(Working data)
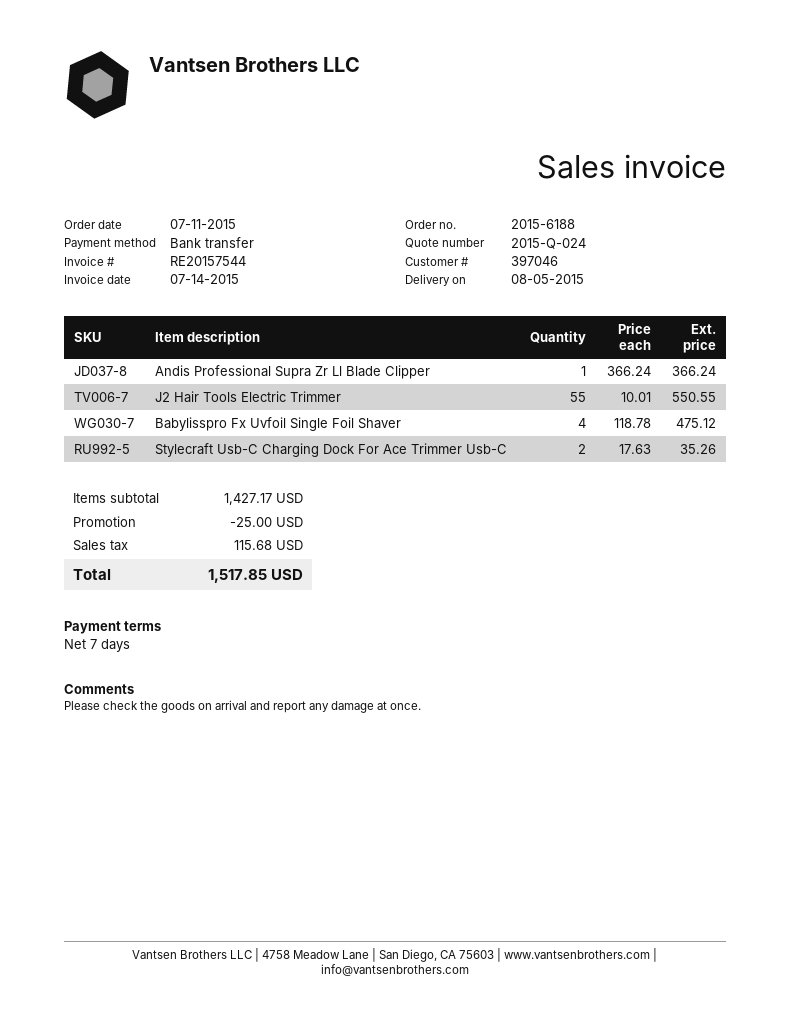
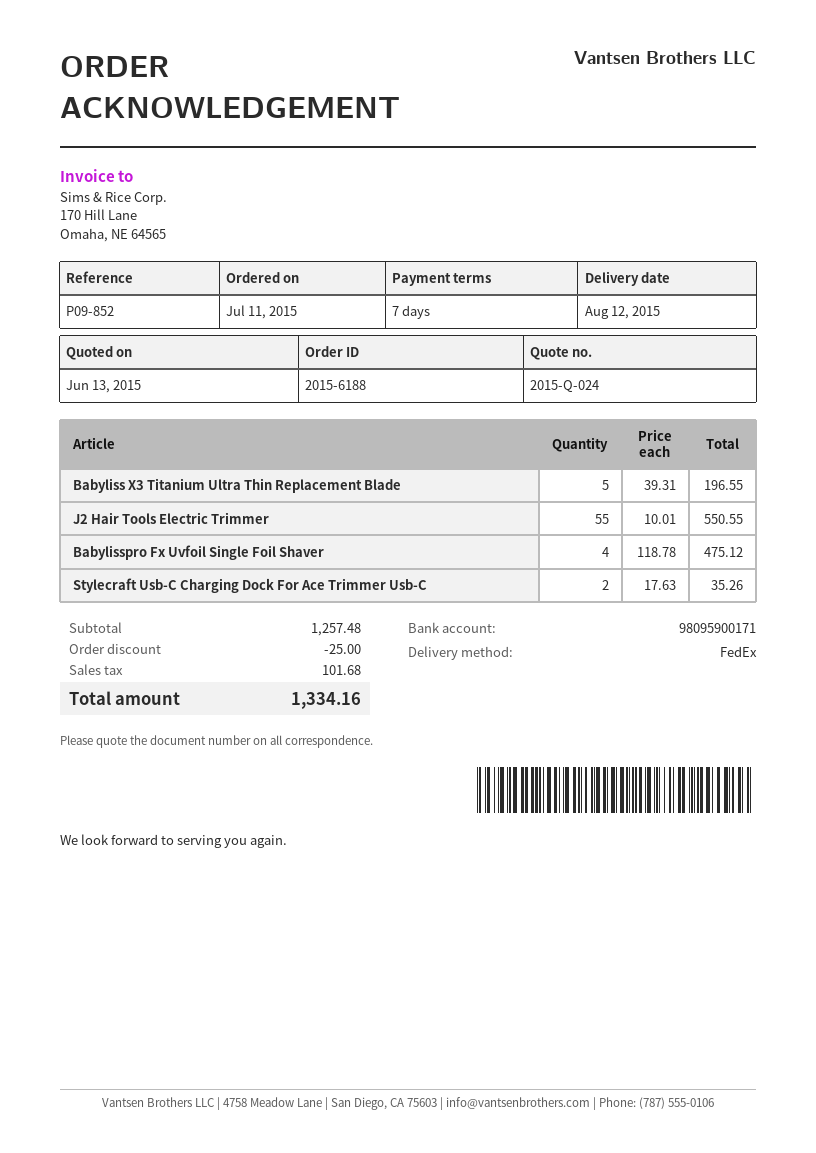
delivery date: 2015-08-05 -> 2015-08-12
Andis Professional Supra Zr Ll Blade Clipper: 1 x 366.24 = 366.24 -> none
Babyliss X3 Titanium Ultra Thin Replacement Blade: none -> 5 x 39.31 = 196.55
subtotal: 1427.17 -> 1257.48
tax: 115.68 -> 101.68
total: 1517.85 -> 1334.16

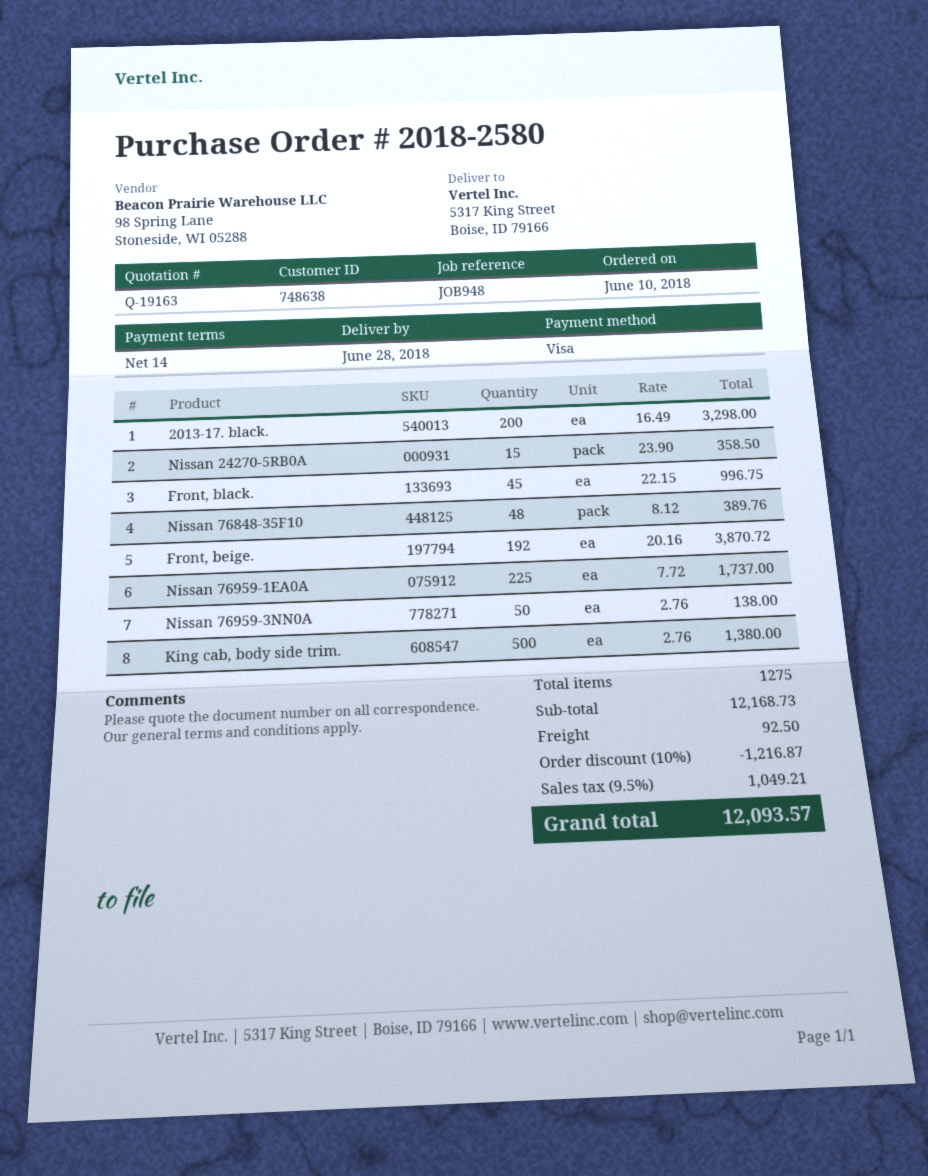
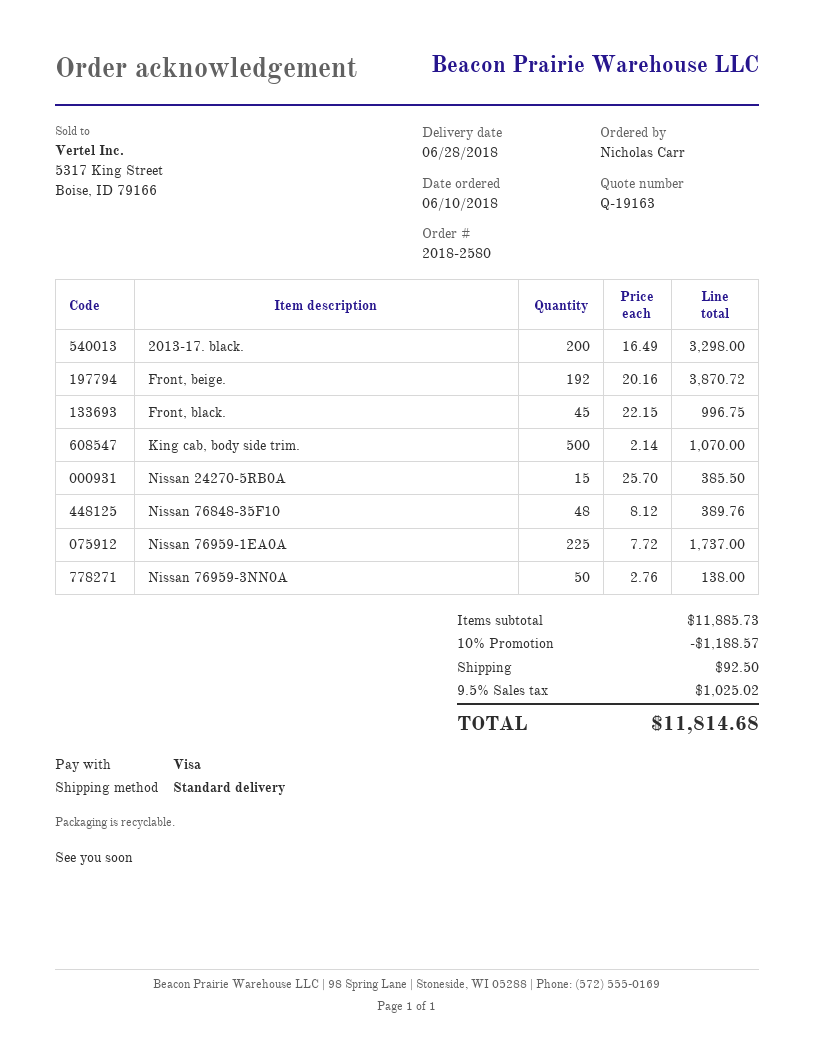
Nissan 24270-5RB0A: 15 x 23.90 = 358.50 -> 15 x 25.70 = 385.50
King cab, body side trim.: 500 x 2.76 = 1380.00 -> 500 x 2.14 = 1070.00
subtotal: 12168.73 -> 11885.73
discount: 10% = 1216.87 -> 10% = 1188.57
tax: 9.5% = 1049.21 -> 9.5% = 1025.02
total: 12093.57 -> 11814.68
(End Working data)
Task objective:
Your answer is the line containing "Nissan 24270-5RB0A: 15" plus every line after it through the end of the entries, given again exactly and alone.

Written solution:
Nissan 24270-5RB0A: 15 x 23.90 = 358.50 -> 15 x 25.70 = 385.50
King cab, body side trim.: 500 x 2.76 = 1380.00 -> 500 x 2.14 = 1070.00
subtotal: 12168.73 -> 11885.73
discount: 10% = 1216.87 -> 10% = 1188.57
tax: 9.5% = 1049.21 -> 9.5% = 1025.02
total: 12093.57 -> 11814.68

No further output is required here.